===== Given entries =====

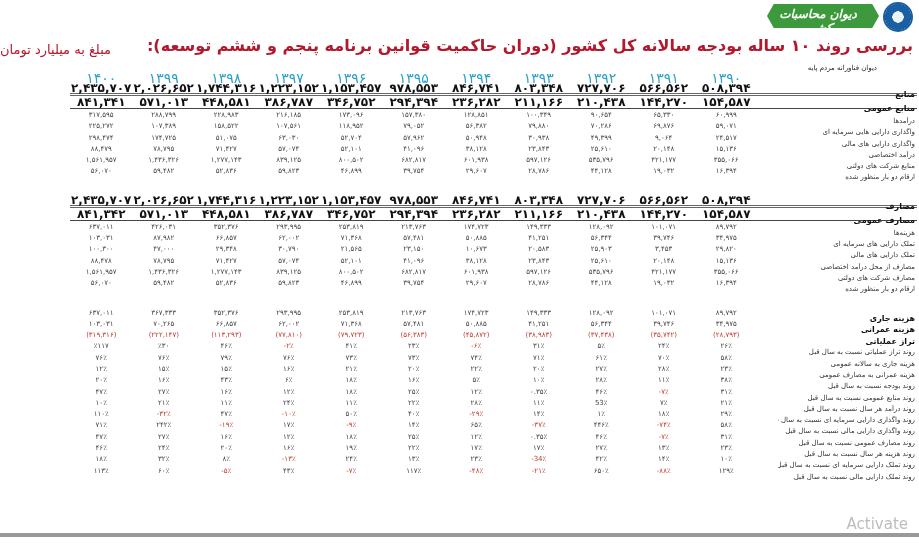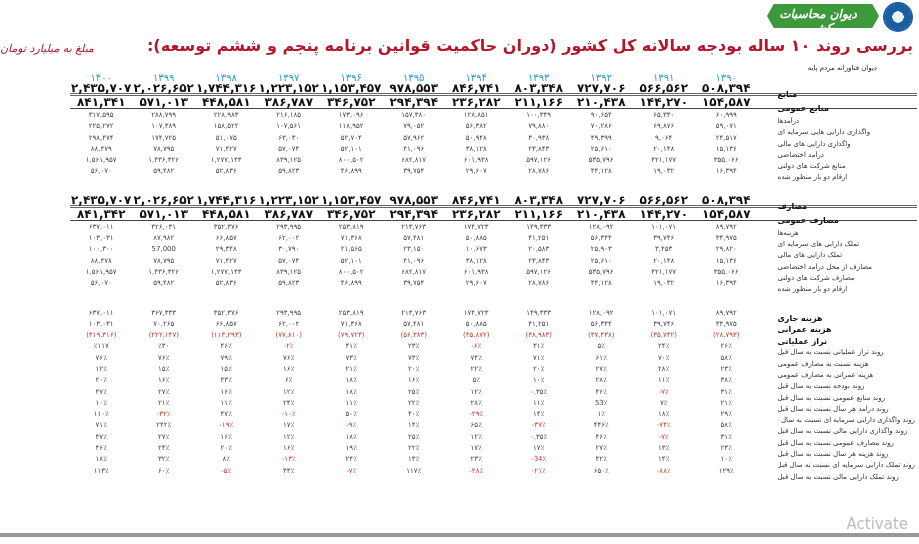"مبلغ به میلیارد تومان" .unit-note { font-size: 11px -> 13px; font-style: italic -> none }
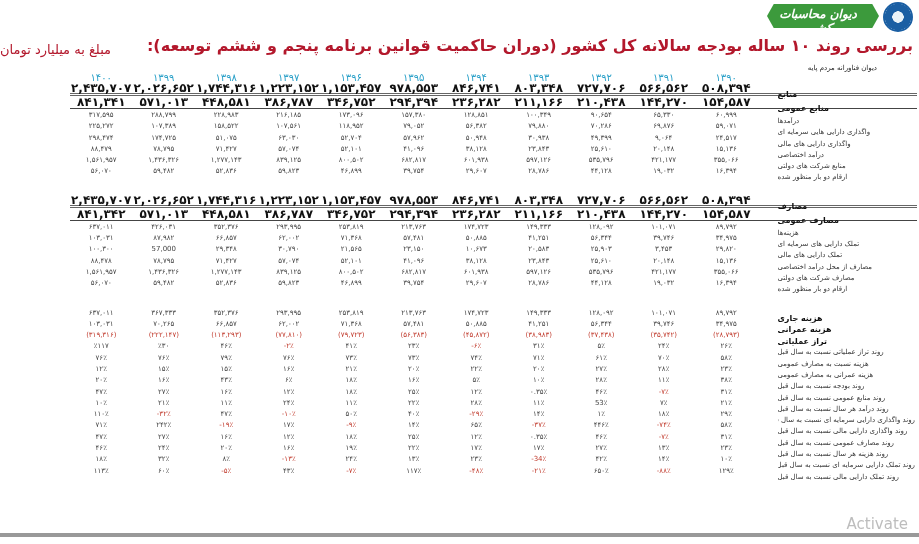"۱۴۰۰" .cell.year { font-size: 10px -> 14px }
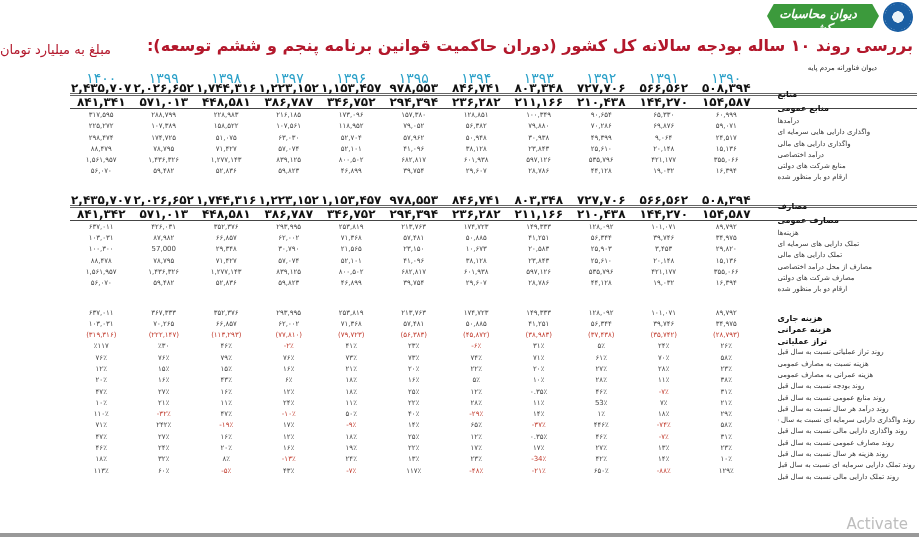"منابع" .label { text-align: left -> right }
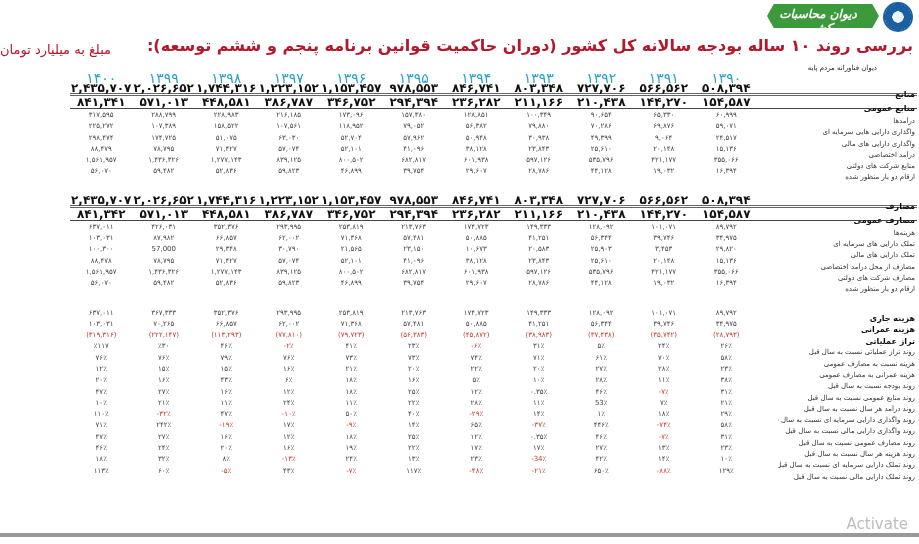"57,000" div.cell { text: 57,000 -> ۴۷,۰۰۰ }
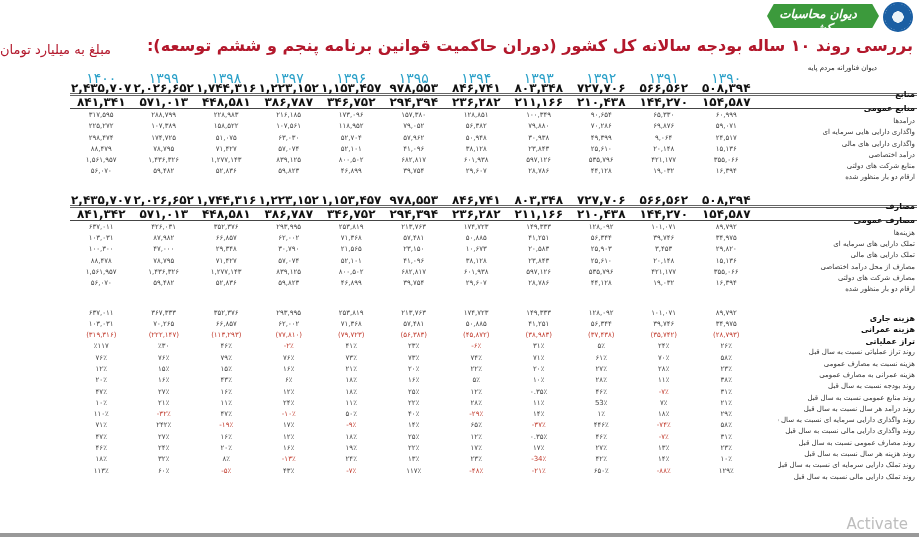"هزینه نسبت به مصارف عمومی" div.label { text: نسبت به مصارف -> جاری به سالانه }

=====

## Problem:
Your copy must match the records above word for word and contain no pictures.

## Response to the exercise:
"مبلغ به میلیارد تومان" .unit-note { font-size: 11px -> 13px; font-style: italic -> none }
"۱۴۰۰" .cell.year { font-size: 10px -> 14px }
"منابع" .label { text-align: left -> right }
"57,000" div.cell { text: 57,000 -> ۴۷,۰۰۰ }
"هزینه نسبت به مصارف عمومی" div.label { text: نسبت به مصارف -> جاری به سالانه }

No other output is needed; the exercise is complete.